Industrie textile : après les critiques de Mezzour, la colère des professionnels
L’Association marocaine des industries du textile et de l’habillement monte au créneau après des déclarations du ministre de l’Industrie évoquant une absence du textile dans le débat sur la politique industrielle. L'AMITH appelle à une vision industrielle claire reconnaissant le poids économique et social du secteur.
L’Association marocaine des industries du textile et de l’habillement (AMITH) a réagi aux récentes déclarations du ministre de l’Industrie et du commerce, Ryad Mezzour, évoquant une absence du secteur textile dans le débat sur la politique industrielle. Les professionnels expriment leur incompréhension face à des propos qu’ils jugent en décalage avec la réalité économique et industrielle du pays.
Selon l’AMITH, l’industrie textile et de l'habillement demeure aujourd’hui l’un des principaux employeurs industriels au Maroc, avec plus de 230.000 emplois directs, des milliers d’entreprises et un rôle déterminant dans l’activité économique de plusieurs régions.
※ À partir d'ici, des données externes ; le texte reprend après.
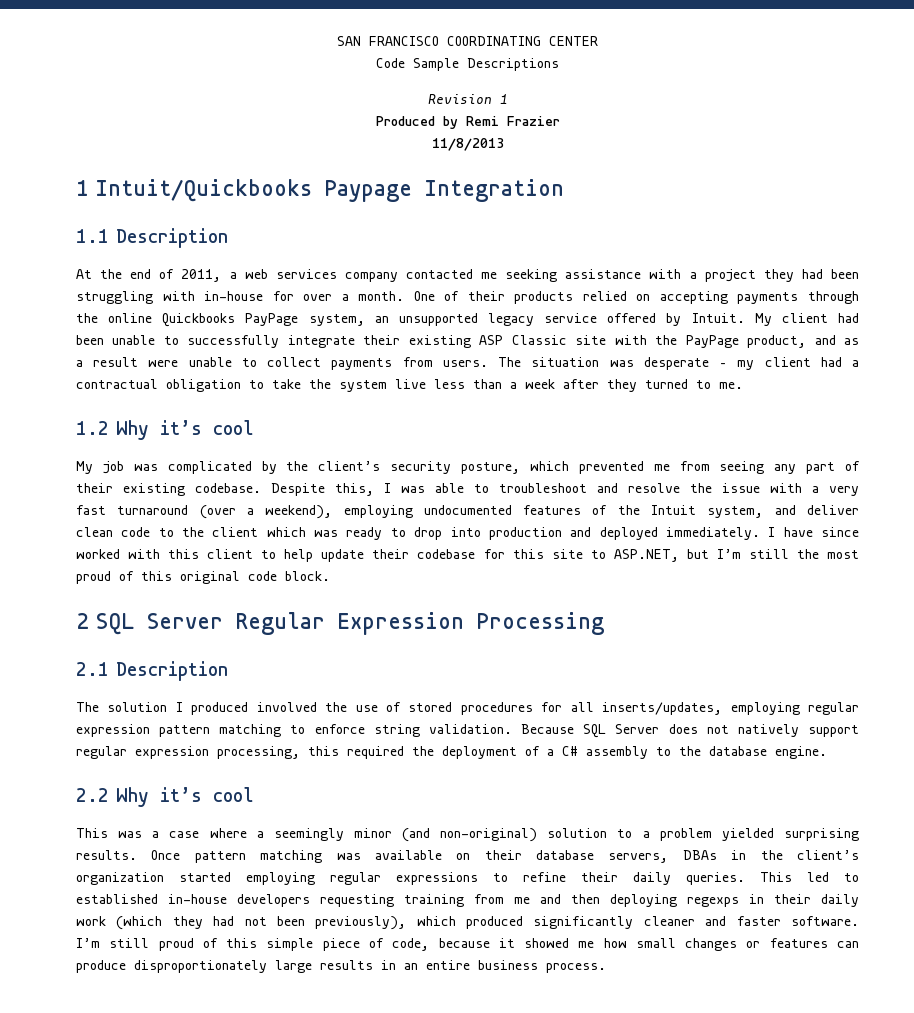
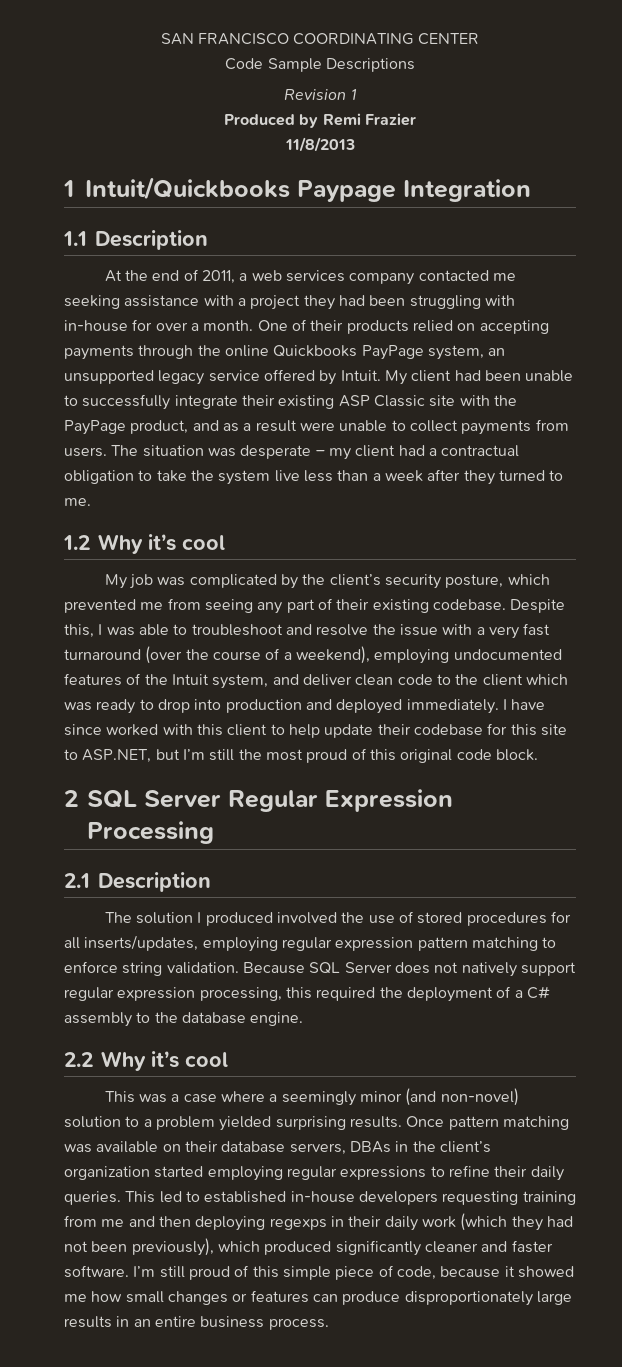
- Despite this, I was able to troubleshoot and resolve the issue with a very fast turnaround (over a weekend), employing undocumented features of the Intuit system, and deliver clean code to the client which was ready to drop into production and deployed immediately.
+ Despite this, I was able to troubleshoot and resolve the issue with a very fast turnaround (over the course of a weekend), employing undocumented features of the Intuit system, and deliver clean code to the client which was ready to drop into production and deployed immediately.
- This was a case where a seemingly minor (and non-original) solution to a problem yielded surprising results.
+ This was a case where a seemingly minor (and non-novel) solution to a problem yielded surprising results.

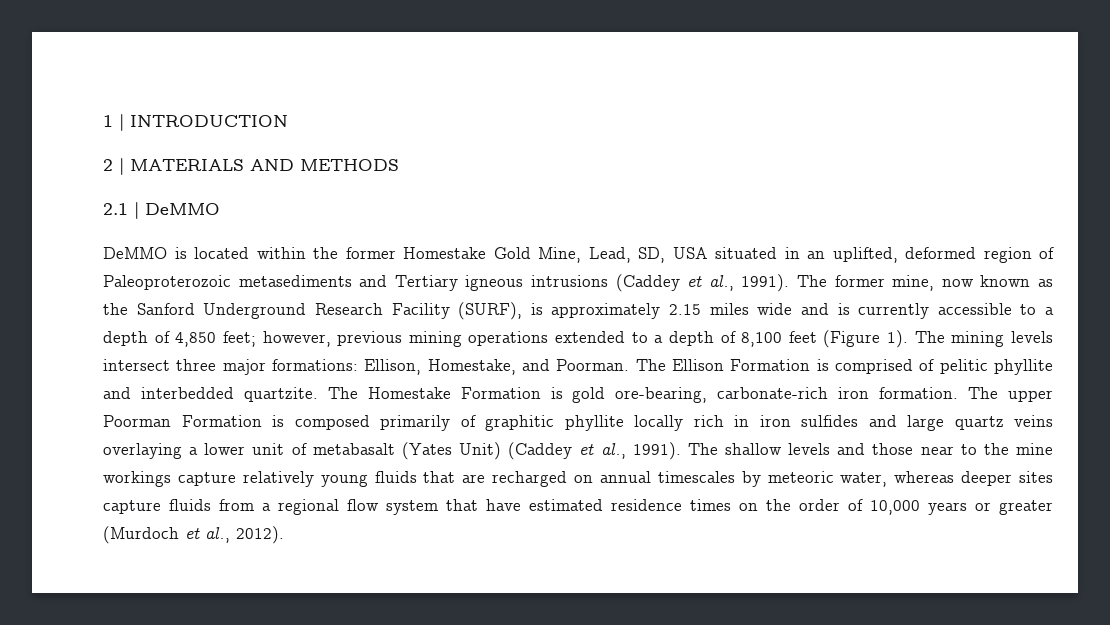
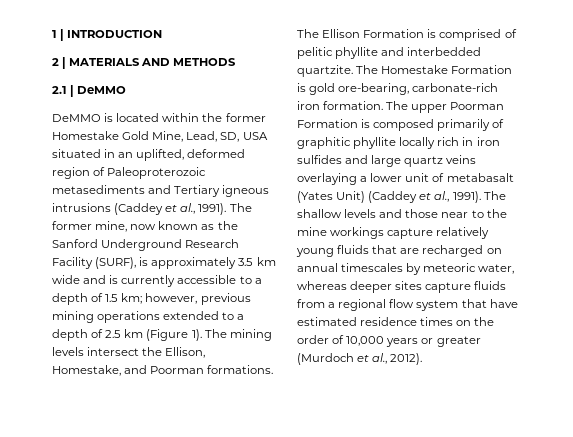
- The former mine, now known as the Sanford Underground Research Facility (SURF), is approximately 2.15 miles wide and is currently accessible to a depth of 4,850 feet; however, previous mining operations extended to a depth of 8,100 feet (Figure 1).
+ The former mine, now known as the Sanford Underground Research Facility (SURF), is approximately 3.5 km wide and is currently accessible to a depth of 1.5 km; however, previous mining operations extended to a depth of 2.5 km (Figure 1).
- The mining levels intersect three major formations: Ellison, Homestake, and Poorman.
+ The mining levels intersect the Ellison, Homestake, and Poorman formations.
Au-delà de l’emploi, le secteur constitue également un pilier important des exportations manufacturières nationales, grâce à son intégration, depuis plusieurs décennies, dans les chaînes de valeur internationales, notamment avec les marchés européens.
Dans un environnement mondial marqué par une concurrence accrue, les industriels marocains continuent de défendre la position du Royaume face à des pays comme le Bangladesh, le Vietnam ou encore l’Égypte, souvent avantagés par des coûts énergétiques plus faibles et des politiques industrielles offensives, précise l'AMITH.
Malgré ces contraintes, les entreprises du secteur ont démontré leur capacité d’adaptation et de résilience, en investissant dans la modernisation des outils de production, la montée en gamme des produits et le développement de relations industrielles de proximité avec les donneurs d’ordre européens. Ces efforts ont permis au textile marocain de rester un acteur significatif des chaînes d’approvisionnement internationales et de contribuer à la crédibilité du Maroc en tant que plateforme industrielle compétitive.
Dans ce contexte, les professionnels s’étonnent que le textile soit présenté comme absent du débat sur la politique industrielle, alors qu’il constitue l’un des piliers historiques de l’industrialisation du pays et qu’il continue de porter une part importante de l’emploi industriel.
L’AMITH rappelle que la compétitivité du secteur repose sur plusieurs facteurs structurants, notamment les coûts énergétiques, la logistique, le cadre réglementaire et l’environnement des affaires. Autant de leviers qui, selon elle, méritent un débat ouvert et constructif afin de consolider la position industrielle du Maroc dans un contexte international de plus en plus exigeant.
Les professionnels soulignent qu’ils ne demandent ni privilèges ni protection particulière, mais plaident pour une vision industrielle claire, cohérente et inclusive, reconnaissant pleinement la contribution des secteurs historiques à la création d’emplois et à la génération d’exportations.
Dans un contexte marqué par la reconfiguration des chaînes de valeur mondiales et l’intensification de la compétition entre plateformes industrielles, l’industrie textile constitue, selon l’AMITH, un atout stratégique pour le Maroc, qu’il serait risqué de sous-estimer. L’association estime que "si un secteur qui porte plus de 230.000 emplois n’a plus sa place dans le débat industriel, alors c’est le débat industriel lui-même qu’il faut aujourd’hui ouvrir".